Happiness Falls

Written by Angie Kim

Review written by Gwen Moffat

Gwen Moffat lives in Cumbria. Her novels are set in remote communities ranging from the Hebrides to the American West. The crimes fit their environment, swelling that dreadful record of sin in the smiling countryside cited by Sherlock Holmes.


Happiness Falls
Faber and Faber
RRP: £16.99
Released: February 1 2024
HBK

“We didn’t call the police right away.”

This is no ordinary family. Four of its members are brilliant and fluent, one is mute. Mom is Korean, Dad white; John and Mia are 20-year-old twins; Eugene is 14, as an infant diagnosed with autism and Angelman syndrome. Mia tells their story – with meticulous footnotes – emphasising that, despite his inability to speak, her brother can communicate on the simplest level: body language. He’s affectionate and much loved - but he’s big and powerful, unpredictable and terribly vulnerable. He’s never allowed out on his own.

It is catastrophic then that one summer’s afternoon he should come barging home alone, distraught and bloody, unable to communicate, to utter one word of what has happened and, crucially, the current condition or whereabouts of his father.

The family lives in an affluent suburb of Washington DC within easy reach of a reserve on the banks of the Potomac River: a small wilderness with trails and a viewpoint above a 100-foot waterfall. It transpires that walkers have seen Eugene and Dad there today and a motorist nearly ran Eugene down as he blundered home but no one can say why or how he left his father.

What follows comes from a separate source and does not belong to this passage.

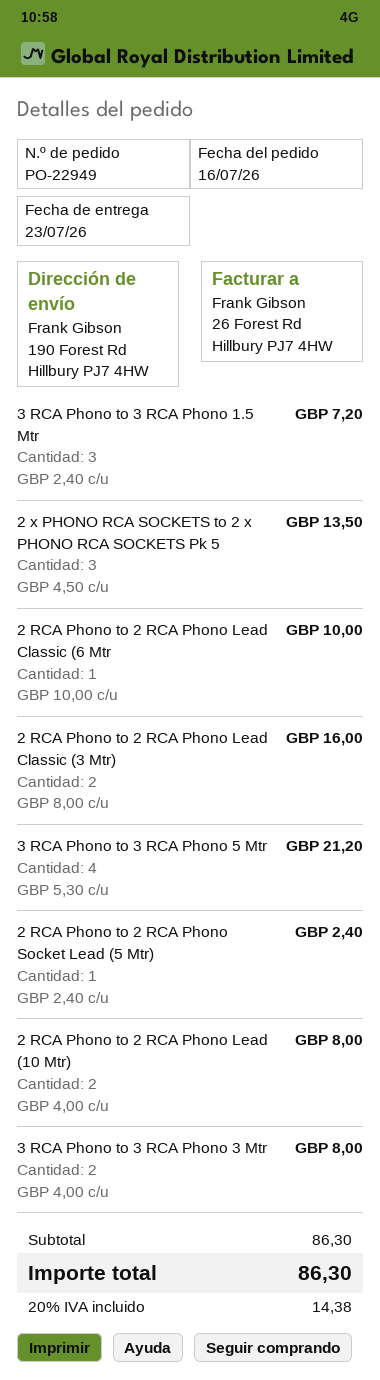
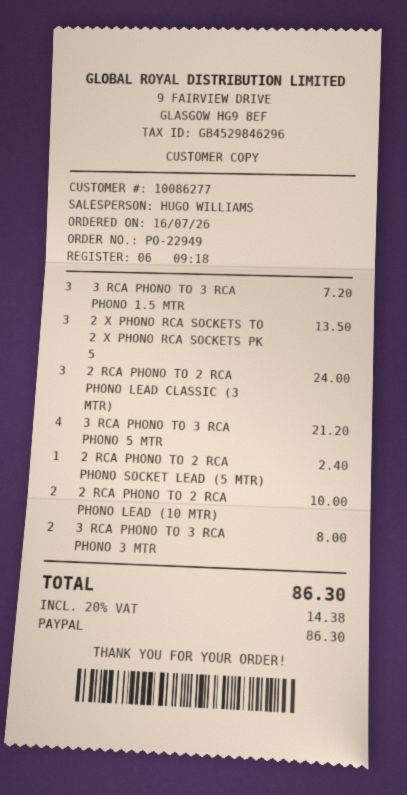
2 RCA Phono to 2 RCA Phono Lead Classic (6 Mtr: 1 for 10.00 -> none
2 RCA Phono to 2 RCA Phono Lead Classic (3 Mtr): 2 for 16.00 -> 3 for 24.00
2 RCA Phono to 2 RCA Phono Lead (10 Mtr): 2 for 8.00 -> 2 for 10.00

The park is searched using helicopters and dogs but, with no trace found, after several days the authorities are convinced that Adam Parson (Dad) isn’t here, neither injured nor dead. A female cop called Morgan Jason is assigned to the family, apparently acting as a liaison officer while looking for a motive behind Dad’s disappearance - insurance scam? Extramarital affair? -  but Mia senses Jason’s hidden agenda. This woman is targeting her little brother and the word “manslaughter” creeps into her interminable exchanges with the twins and Mom and the watching and ever-watchful Eugene,

On one level Happiness Falls may be read as a crime novel with clue after clue carefully introduced until a turning point is reached and the pace quickens, revealing yet more mystery. The turning point here is Dad’s wallet. Recovered from the river, it leads Mia to his passwords, his computer, and ultimately to his other life. The plot is clever, complicated, the depiction so enthralling that when, after hours of absorption the reader is freed from the travails of this beleaguered family, she draws breath only to be blasted  by the message.

For here be monsters. Chasing happiness Society (Mia’s idiots?) are unaware of others, like themselves but different in some way, any way, and

epitomised by Eugene, an intelligent teen-ager trapped in his own skin.

Angie Kim’s flawless writing, her style, perceptiveness, above all, her sincerity, have produced a gem.